Take the example of the Muslims in al-Andalus. The Arabs civilized Spain in the ninth century by connecting its cities to the great centers of learning in the Middle East. As a result, the previous, Visigoth, culture was destroyed. As a result, the people of al-Andalus came to eat lemons, play the lute and compose far better poetry; they used better plows and irrigation techniques too, put on deodorants and brushed their teeth with toothpaste. The great library in Córdoba was far larger than any library in Christian Europe and it contained the entire canon of classical Greek texts, saved for posterity by the caliphs of Baghdad. In the thirteenth century, these books were translated and became available in Latin for the first time. The Europeans were later to refer to this as “the Renaissance.” The Renaissance destroyed the culture of the Middle Ages, but it civilized Europe.

Or, and more controversially, compare the impact which the European expansion has had on the rest of the world. For much of their history the Europeans were not that interested in other continents, we said, but around the year 1500 — at the time of the rise of the sovereign state — this changed.
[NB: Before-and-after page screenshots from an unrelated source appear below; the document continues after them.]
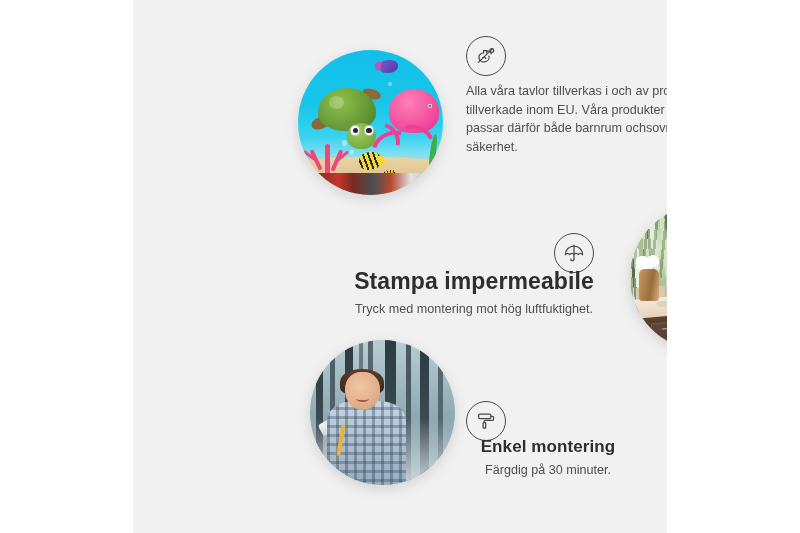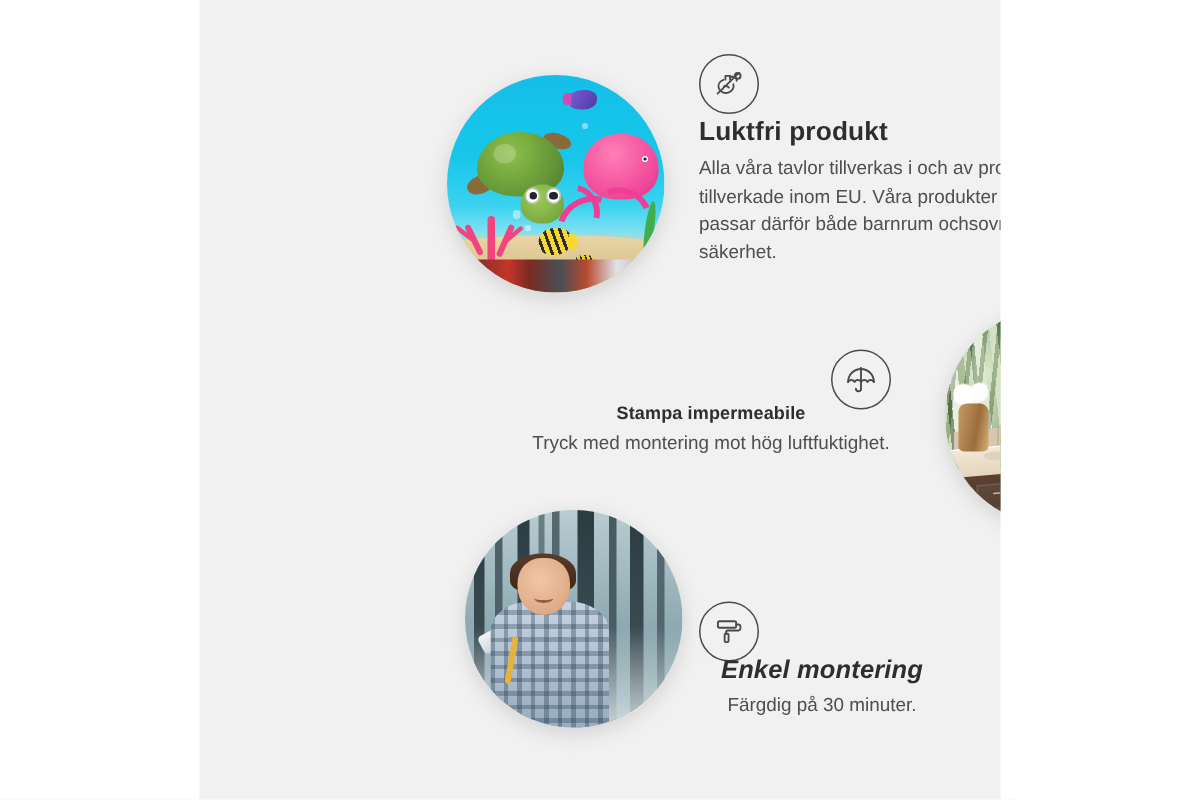--- a/index.html
+++ b/index.html
@@ -162,26 +162,26 @@
   }
   .blk p{
     margin:5px 0 0 0;font-size:12.6px;color:#4f4f4f;line-height:1.48;
   }
 
   #blk-odour{left:333px;top:77px;width:295px;}
   #blk-odour h3{font-size:17.5px;}
   #icon-odour{left:333px;top:36px;}
 
   #blk-water{left:216px;top:268px;width:250px;text-align:center;}
-  #blk-water h3{font-size:12px;text-align:center;}
+  #blk-water h3{font-size:23px;text-align:center;}
   #blk-water p{font-size:12.6px;margin-top:4px;}
   #icon-water{left:421px;top:233px;}
 
   #blk-mount{left:325px;top:437px;width:180px;text-align:center;}
-  #blk-mount h3{font-size:17px;font-style:italic;}
+  #blk-mount h3{font-size:17px;}
   #blk-mount p{font-size:12.6px;margin-top:4px;}
   #icon-mount{left:333px;top:401px;}
 </style>
 </head>
 <body>
 
 <div id="stage">
 
   <div class="panel">
 
@@ -224,21 +224,20 @@
         <path d="M8.2 9.2 C5.6 10.2 4.4 12.6 5.3 15 c0.9 2.3 3.6 3.5 6.2 2.7 2.6-0.8 4.1-3.2 3.4-5.5"></path>
         <path d="M9.6 9.1 V6.6 h3.1 V9.1"></path>
         <path d="M12.7 7.2 h2.6 a1.8 1.8 0 0 1 1.8 1.8 v0.9"></path>
         <circle cx="17.8" cy="6.6" r="1.9"></circle>
         <path d="M8.6 13.6 c1.2-0.5 2.6-0.2 3.3 0.8"></path>
         <line x1="4.4" y1="18.4" x2="18.6" y2="4.6"></line>
       </svg>
     </div>
 
     <div class="blk" id="blk-odour">
-      <h3>Luktfri produkt</h3>
       <p>Alla våra tavlor tillverkas i och av produkter som är tillverkade inom EU. Våra produkter är luktfria och passar därför både barnrum ochsovrum. 100% säkerhet.</p>
     </div>
 
     <div class="photo" id="photo-bath">
       <div class="inner">
         <div class="bath-wall"></div>
 
         <div class="backsplash"></div>
 
         <div class="counter"></div>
The Europeans began looking for ways to trade, above all with India and China, and little by little they came to acquire colonies overseas. For a while, at the time of the First World War, the Europeans controlled much of the rest of the world. This expansion had a profound, destructive impact on the cultures of the societies with which they came into contact. When all parts of the world suddenly were connected to the same global network of trade, and politically dominated by Europe, it was no longer possible for people in the rest of the world to live as before and to be what they previously had been. And yet, the benefits are undeniable. Today, in the wake of the cultural devastation brought by the European expansion, people around the world are far better educated, in a better state of health and with more opportunities open to them. Cultural devastation is a tragedy, but civilization is a blessing. It is not obvious how to assess these contradictory effects and this is why the history of European expansion still is a controversial topic.